My belief is – though I give it only as a thing which seems to me probable, not as a thing proved – that both very great and very small properties are becoming fewer, and those of a middle size more numerous.... But why should we be left on this subject to mere speculation? Is it impossible to get at the facts? Is a Domesday Book more difficult now than in the days of the Conqueror?

Thus, allegedly exaggerated or false assertions had been made by critics of the landed classes about the concentration of land ownership by a ruling elite, and reliable, independent data was desired to refute the attacks. The question was put in the House of Lords on 19 February 1872 by Edward Stanley, 15th Earl of Derby (1826–1893) to the Lord Privy Seal Charles Wood, 1st Viscount Halifax, "Whether it was the intention of Her Majesty's Government to take any steps for ascertaining the number of proprietors of land and houses in the United Kingdom, with the quantity of land owned by each proprietor". The government was in agreement with the suggestion, and Lord Derby's question was a pre-arranged formality to begin the process.

==Publication==
Lord Halifax accepted the case for the production of a Return, it was prepared by the Local Government Board, and was presented to both Houses of Parliament. The Return covers England and Wales, except for London—nearly 15,000 parishes, whose records had about 5,000,000 assessments. Instructions were issued to relevant parish officials in September 1872, and the last return was received over two years later. The first examination of the returns disclosed nearly 250,000 discrepancies, which were resolved by correspondence and other means of inquiry. All statements and information in the Return, except for owner addresses, were derived from rating valuation lists for assessments under the Poor Law and were already held by each parish. Wealthy householders and landowners paid a tax (rates) to maintain the roads, other features and chiefly to support the poor.

===Sources===
Unlike the Domesday Book, the 1873 Return was not based on original research by surveyors but compiled existing parish data. The valuation lists of 1873 were prepared under the provisions of the Union Assessment Committee Act of 1862, which was introduced by Poor Law Board president Charles Pelham Villiers. The Poor Law Commissioners issued an order specifying the poor rate shortly before 1836, and the Parochial Assessment Act that contained the first statutory provision prescribing the rate. The 1862 act provided for the appointment of an assessment committee by the guardians of every union for investigating and supervising the valuation of taxable properties in each parish of a union for assessment purposes. The overseers of each parish were required to make out a list of all taxable properties and their annual value in the following format: occupant, owner, property description and name (or location, estimated area, gross estimated rental, and taxable value. Valuation lists existed for every parish in 1873, except for a few parishes under separate boards of guardians to which the Union Assessment Committee Act did not apply.
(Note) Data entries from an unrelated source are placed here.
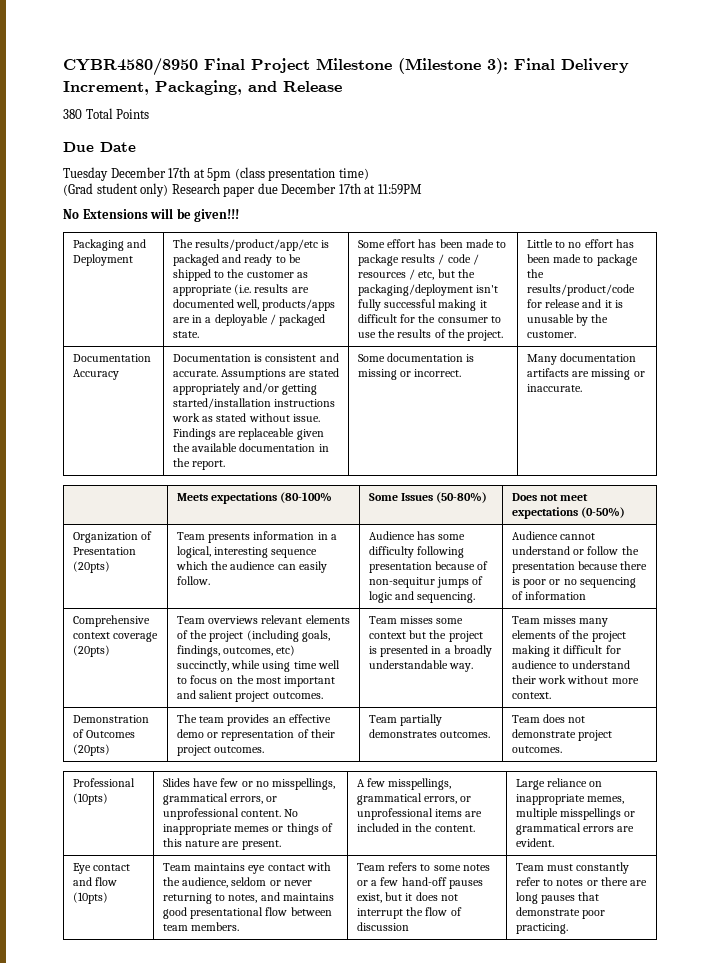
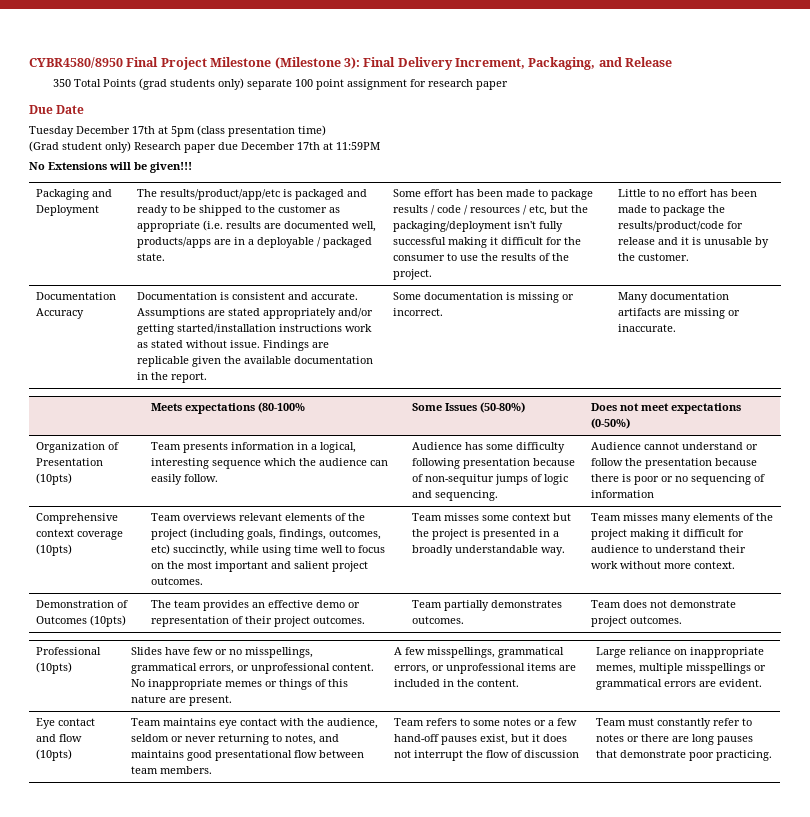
[63,109,82,119] 380 -> [52,79,71,87] 350
(150, 114) none -> [138,78,508,90] (grad students only) separate 100 point assignment for research paper
[238,428,295,440] replaceable -> [137,356,190,367] replicable
[73,561,111,573] (20pts) -> [36,473,73,485] (10pts)
[73,645,111,657] (20pts) -> [36,544,73,556] (10pts)
[73,744,111,756] (20pts) -> [90,615,127,627] (10pts)

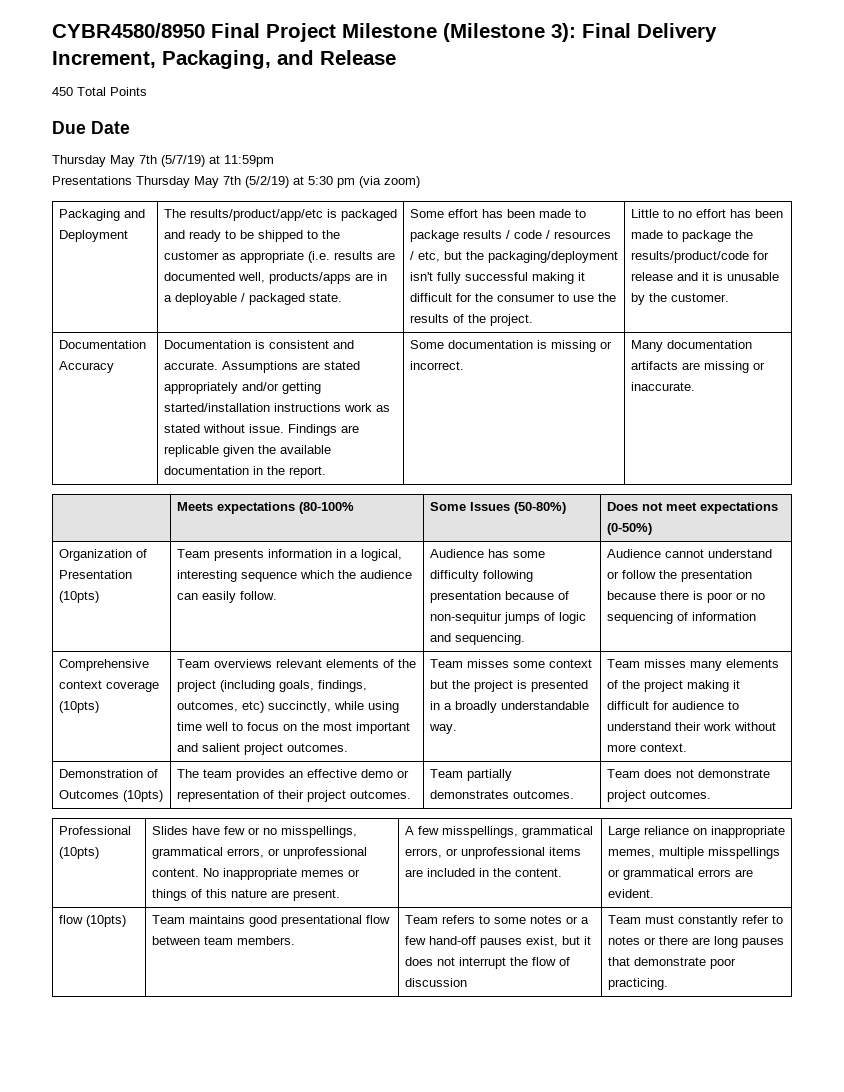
[52,79,71,87] 350 -> [52,87,73,96] 450
[138,78,508,90] [29,105,85,114] [29,125,326,137] [29,141,380,153] [29,162,192,173] (grad students only) separate 100 point assignment for research paper // Due Date // Tuesday December 17th at 5pm (class presentation time) // (Grad student only) Research paper due December 17th at 11:59PM // No Extensions will be given!!! -> [52,121,130,134] [52,155,274,167] [52,176,420,188] // Due Date // Thursday May 7th (5/7/19) at 11:59pm // Presentations Thursday May 7th (5/2/19) at 5:30 pm (via zoom)
[36,718,96,729] [36,734,57,742] Eye contact and -> (654, 893) none
[219,718,379,729] [131,734,340,745] [131,750,185,758] eye contact with the audience, seldom or never returning to notes, and maintains -> (245, 919) none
Parish valuation lists were deposited with the clerks of the unions, and application was made to those officers to prepare and furnish particulars for the 1873 Return; similar applications were made to the guardians of parishes not under the Union Assessment Committee Act.

==Format==
The columns were headed from left to right: "Surname, Christian name, Acres, Rods, Perches, £s. Area is listed as A/R/P. A is acre (640 to the square mile). R is rood: a ploughing strip 220 yards long (one furlong) and 5.5 yd wide (one rod, pole or perch). Four roods equal one acre. P is a square pole [30.25 sqyd]; 40 square poles equal one rood. Rentals are in £ (pounds) and s (shillings); 20 shillings equal £1. The £s value relates to the land's gross estimated rental. Problems were encountered in defining the headings.

==England and Wales==
The Return was published in 1875 and sold for 10s 6d each in two leather-bound volumes (edited by John Lambert) as England and Wales (Exclusive of the Metropolis): Return of Owners of Land, 1873; Presented to both Houses of Parliament by command of Her Majesty; London, printed by George Edward Eyre and William Spottiswoode. Printers to the Queen's Most Excellent Majesty. For her Majesty's Stationery Office, 1875.

==Scotland==
The Scottish Return was published in 1874 as "Scotland: Owners of Lands and Heritages 17 & 18 Vict., Cap. 91, 1872–3 Return:
I: Of the name and address of every owner of one acre and upwards in extent (outside the municipal boundaries of boroughs containing more than 20,000 inhabitants) with the estimated acreage and the annual value of the land and heritages of individual owners. And of the number of owners of less than one acre with the estimated aggregate acreage and annual value of the lands and heritage of such owners in each county
II: A similar return for municipal boroughs containing more than 20,000 inhabitants.
Presented to both Houses of Parliament by command of Her Majesty; Edinburgh: Printed by Murray and Gibb, printers to Her Majesty's Stationery Office, 1874".

==Ireland==
In 1873, the Local Government Board for Ireland began to ascertain the number and names of owners of land of one acre or more. Clerks of the Poor Law unions were ordered to draw up lists of such people from the property valuation and rate books in their custody. The lists were returned to the Local Government Board by the end of 1875, arranged into counties, alphabetised, and published in 1876 in a 200-page edition as Return of Owners of Land of One Acre and Upwards, in the Several Counties, Counties of Cities, and Counties of Towns in Ireland. (Note: See Landowners of Ireland, 1876.)

==Popularity==
Although the Return was published for a political reason, it became sought-after reading amongst society in general (including the landed classes). John Bateman, in the preface to his 1883 work (see below), summarised the situation:

That the affairs of one's neighbours are of no little interest to men of every class of life has perhaps never been more strongly proved than by the production of and great demand for The Modern Domesday Book. Not only have Mr. Frederick Purdy and others analysed it, Mr. Lyulph Stanley abused it, Mr. John Bright moved its digestion in the House, and the Spectator and other London journals scathingly criticised it, but the immense herd of country newspapers have actually reproduced it, as far as their own neighbourhoods are concerned, in their columns, much, probably, to the satisfaction of the bulk of readers, to whom twenty-six shillings [] (the price of the English volumes alone) is prohibitory. As an example of this, I may mention, that having a small party in my house during one of those dubious weeks which come in 'twixt the close of the hunting and the beginning of the London season, I was saved all Marthean cares as to the amusement of my guests simply by leaving about on the table the two huge volumes of The Modern Domesday, over which I found bowed with the utmost constancy two or more heads. I heard from one of my guests that the copy of the work at the Ultratorium (Note: A fictitious gentlemen's club) was reduced to rags and tatters within a fortnight of its arrival a lesson which was not wasted on the library committee of my own club, who caused the book to be so bound as to defy anything short of a twelve-year-old school-boy.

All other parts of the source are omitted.